The loan will be financed through EU borrowing on the capital markets backed by the EU budget's headroom. The EU budget will pay for the interest rates and other associated costs for Ukraine.
While €30 billion of the loan are meant to support the Ukrainian budget, €60 billion will be used to strengthen Ukraine's defence industrial capacities. The Commission proposal stipulates that defence products financed from the loan should, in principle, originate from the EU, European Economic Area, European Free Trade Association and Ukraine. Only if products are not available there, or cannot be delivered fast enough, can products from other third countries be bought.
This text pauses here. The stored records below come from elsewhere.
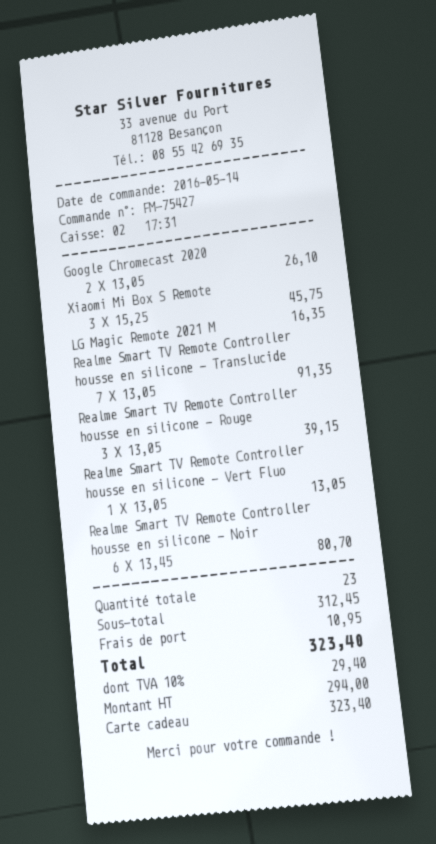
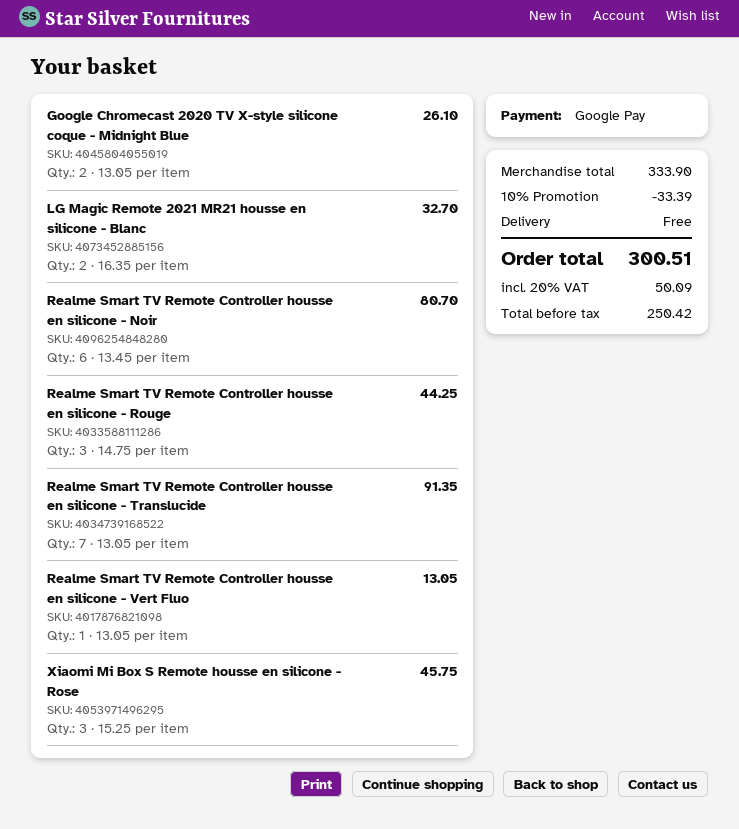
payment method: gift card -> Google Pay
LG Magic Remote 2021 M: 1 x 16.35 = 16.35 -> 2 x 16.35 = 32.70
Realme Smart TV Remote Controller housse en silicone - Rouge: 3 x 13.05 = 39.15 -> 3 x 14.75 = 44.25
subtotal: 312.45 -> 333.90
discount: none -> 10% = 33.39
shipping: 10.95 -> 0.00
net: 294.00 -> 250.42
tax: 10% = 29.40 -> 20% = 50.09
total: 323.40 -> 300.51

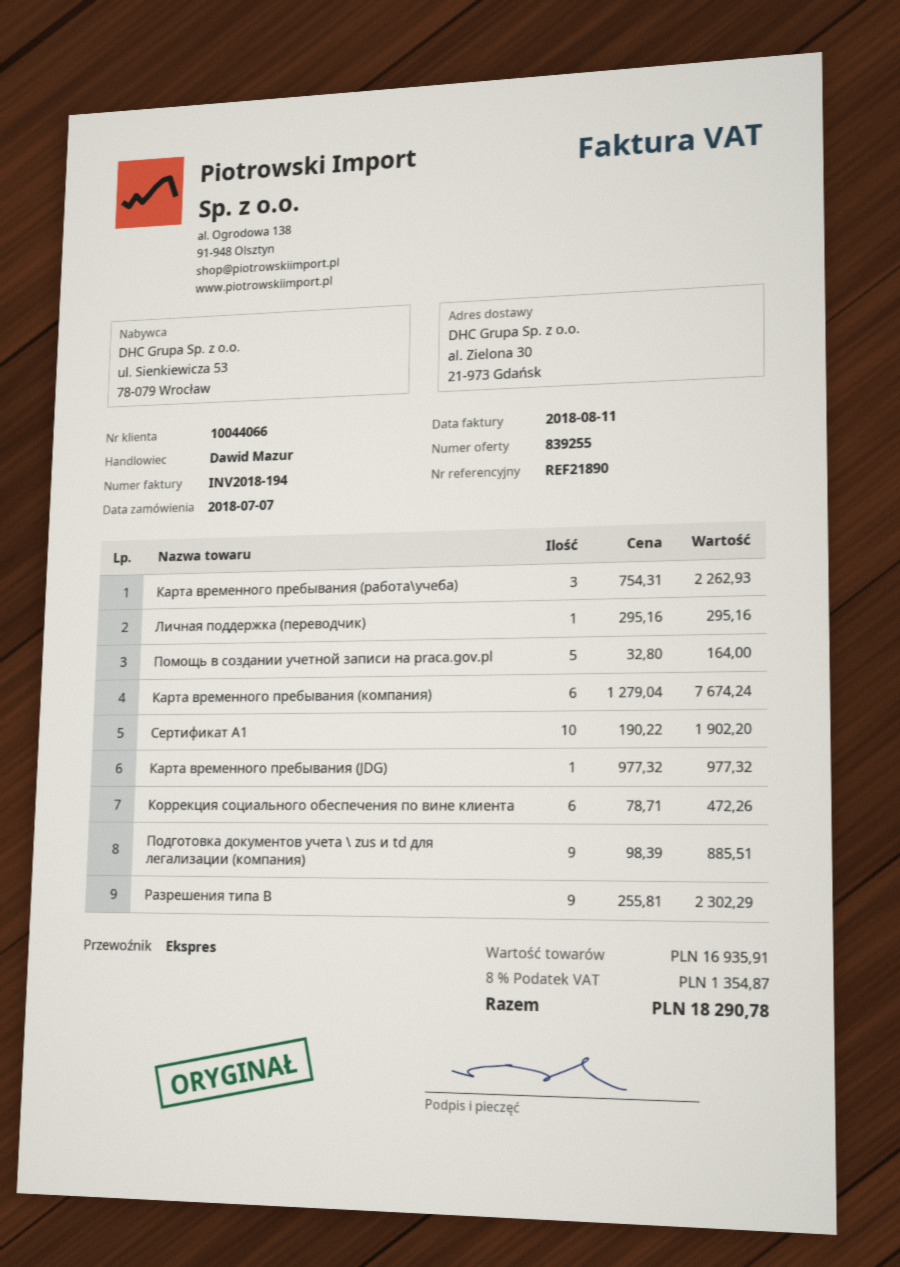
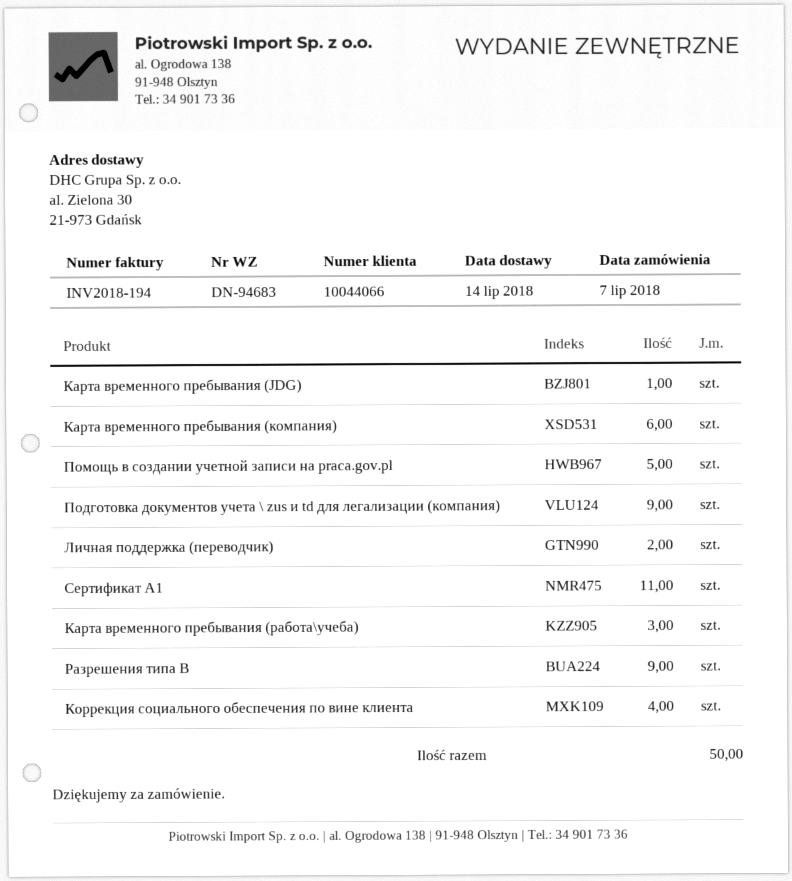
Личная поддержка (переводчик): 1 -> 2
Сертификат А1: 10 -> 11
Коррекция социального обеспечения по вине клиента: 6 -> 4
In the past, Article 41(2) of the Treaty on European Union had been seen by many observers as an obstacle to financing weapons and military equipment from the EU budget. However, as the proposed Ukraine Support Loan is based on Article 212 of the Treaty on the Functioning of the European Union, the rules on the EU's common foreign and security policy do not apply.
Legislative Proposals
COM(2026) 20 – Proposal for a regulation implementing enhanced cooperation on the establishment of the Ukraine Support Loan for 2026 and 2027
COM(2026) 22 – Proposal for a regulation amending Regulation (EU) 2024/792 establishing the Ukraine Facility
COM(2026) 21 – Amended proposal for a Council regulation amending Regulation (EU, Euratom) 2020/2093 laying down the multiannual financial framework for the years 2021 to 2027
Introduction
On 18 December 2025, the European Council reached an agreement to provide a €90 billion loan to Ukraine to cover financing needs of the country in 2026 and 2027. The EU will generate the funds through EU borrowing backed by the EU budget's headroom. The agreement for the loan, taken under enhanced cooperation, will entail no financial obligations for Czechia, Hungary and Slovakia. The decision was taken after the European Council failed to reach an agreement on a reparations loan using immobilised Russian assets. The latter lacked consensus due to Belgian concerns over legal and financial repercussions and its demand for 'full and uncapped solidarity and risk-sharing' from other Member States.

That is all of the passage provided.